O governo espanhol está planejando um período festivo "diferente", com um limite de seis pessoas permitidas nas festas, diz a mídia local. O objetivo é que as reuniões sociais e confraternizações antes do Natal sejam realizadas em terraços de restaurantes ou outros locais ao ar livre.
Na França, lojas, teatros e cinemas reabrirão a tempo do Natal e as pessoas poderão visitar as suas famílias no período festivo. "Poderemos viajar sem autorização, inclusive de uma região para outra do país", disse o presidente Emmanuel Macron em um discurso na TV.
Muitos europeus vão para as pistas de esqui no Natal, mas o continente está dividido quanto à possibilidade de manter os resorts abertos durante o período festivo. Um acordo entre países para fechar os resorts deve enfrentar forte oposição da Áustria e da Suíça, que dependem bastante desse segmento turístico.
E o Brasil?
Para além do debate da existência de uma segunda onda no Brasil, ou de uma primeira onda que nunca acabou e "apenas" voltou a ganhar força, o fato é que o número de infecções no país tem crescido após três meses de queda.
A média diária de novos casos chegou a 35,4 mil no último dia de novembro, o maior patamar desde o início de setembro.
O número de mortes deve demorar ainda algumas semanas para voltar a crescer, mas o de internações já dá sinais de aumento.
Segundo relatório periódico produzido desde o início da pandemia pela Fundação Oswaldo Cruz (Fiocruz), o número de Estados com pelo menos uma região com tendência de alta nas hospitalizações por COVID-19 passou de 15 para 21 no espaço de uma semana.

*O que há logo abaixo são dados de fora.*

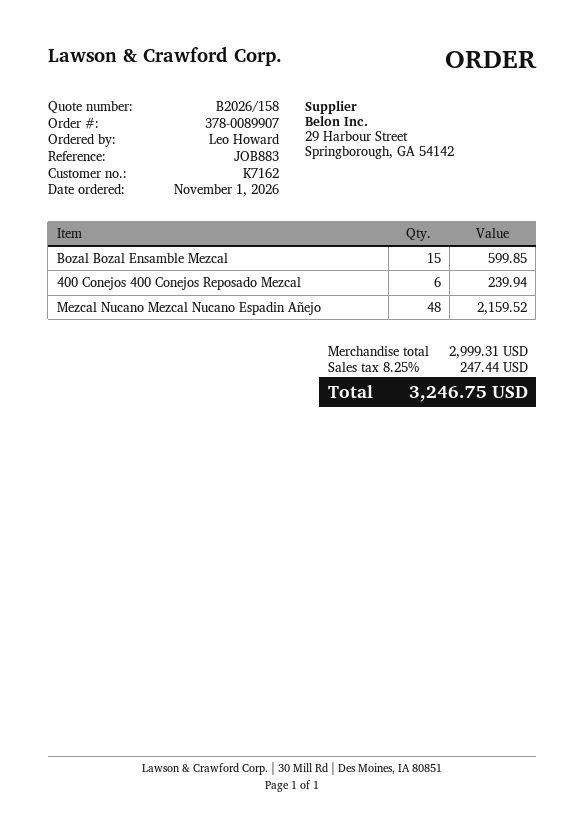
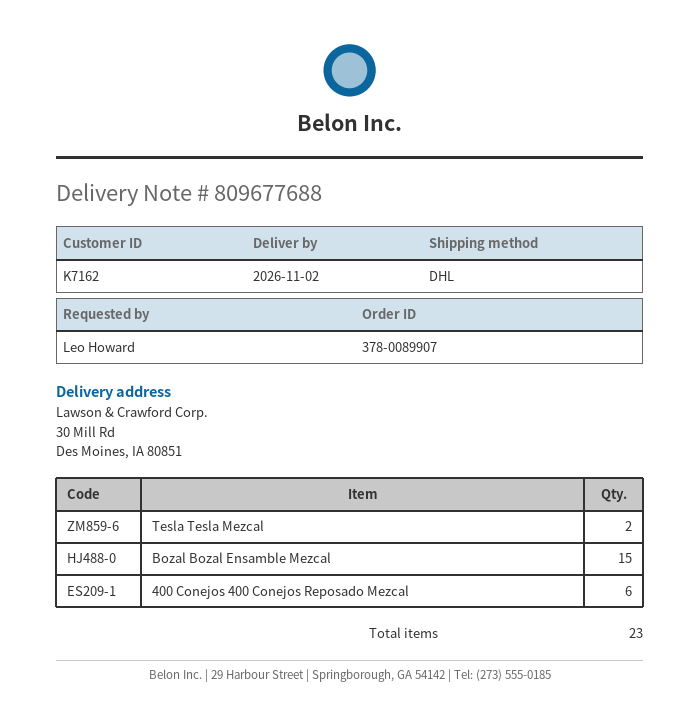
Mezcal Nucano Mezcal Nucano Espadin Añejo: 48 -> none
Tesla Tesla Mezcal: none -> 2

Após dias de altas consecutivas, a cidade do Rio de Janeiro chegou no dia 27/11 ao patamar de 92% de ocupação de leitos de Unidade de Terapia Intensiva (UTI) no SUS destinados a pacientes com COVID-19. Na enfermaria, a ocupação é de 69%.

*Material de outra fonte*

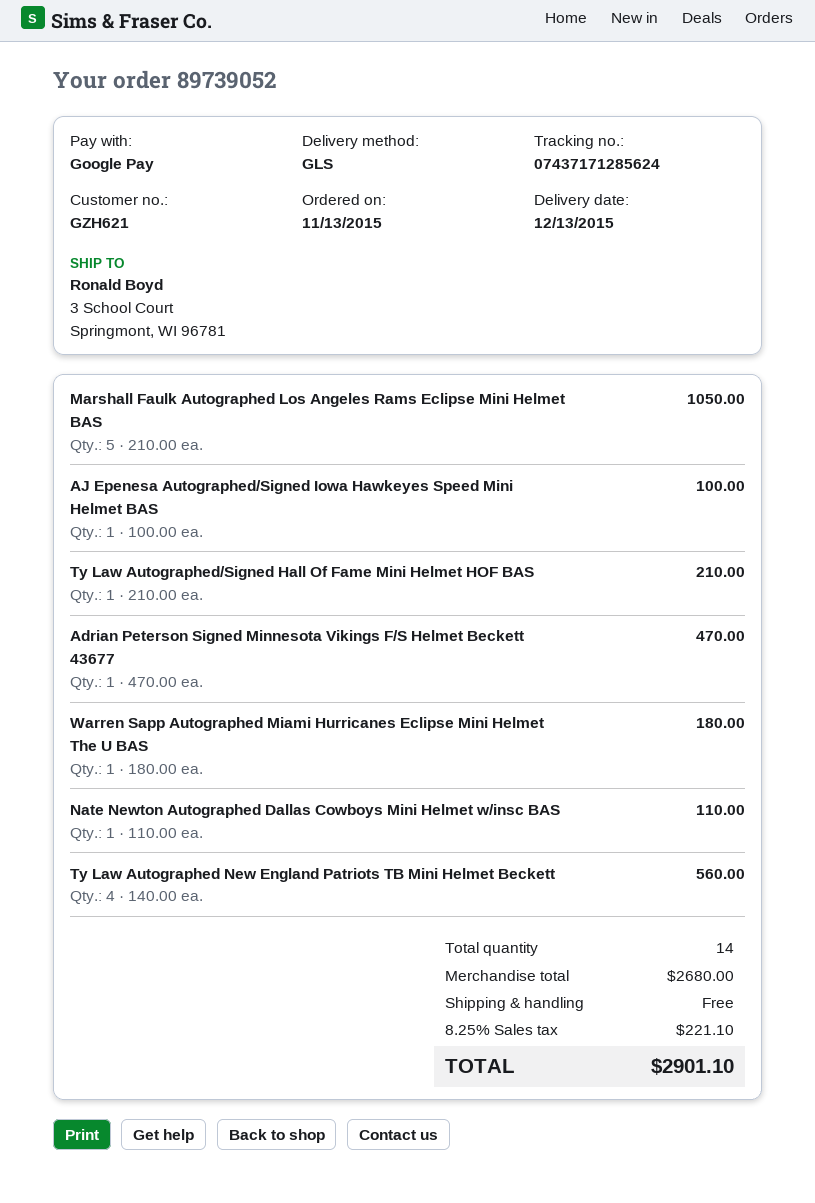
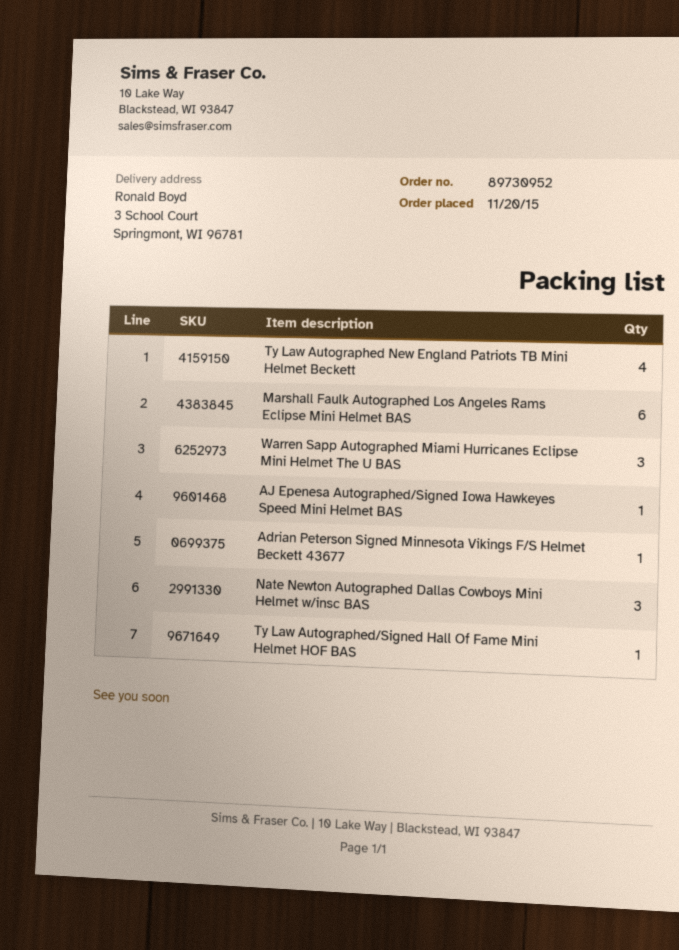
order number: 89739052 -> 89730952
order date: 2015-11-13 -> 2015-11-20
Marshall Faulk Autographed Los Angeles Rams Eclipse Mini Helmet BAS: 5 -> 6
Warren Sapp Autographed Miami Hurricanes Eclipse Mini Helmet The U BAS: 1 -> 3
Nate Newton Autographed Dallas Cowboys Mini Helmet w/insc BAS: 1 -> 3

Naquele dia, 301 pessoas aguardavam transferência para leitos na capital do Estado e na Baixada Fluminense, sendo 120 para leitos de UTI. "Importante destacar que as pessoas que aguardam leito de UTI estão sendo assistidas em leitos de unidades pré-hospitalares, com monitores e respiradores", afirmou a prefeitura.
Prefeitos e governadores ao redor do país têm negado a possibilidade de adotarem lockdowns.
"Não há espaço para discurso alarmista de que teremos novo lockdown nem de que a pandemia acabou", disse o prefeito reeleito paulistano, Bruno Covas (PSDB), em entrevista ao canal GloboNews. Segundo ele, "é inviável realizar um lockdown".
Eduardo Paes (DEM), prefeito eleito do Rio de Janeiro, adota postura semelhante.
"A princípio, descarto o lockdown. É preciso que tenhamos medidas do ponto de vista terapêutico. Não é possível que a população fique doente e não tenha um leito de hospital. O grande desafio é colocar a rede de saúde do município para funcionar. E claro, medidas como distanciamento social, uso de máscaras, e tentar conversar com as pessoas. Não adianta mandar as pessoas fazerem algo que elas não vão fazer. O lockdown me parece uma medida extrema e desnecessária", disse em entrevista à mesma emissora.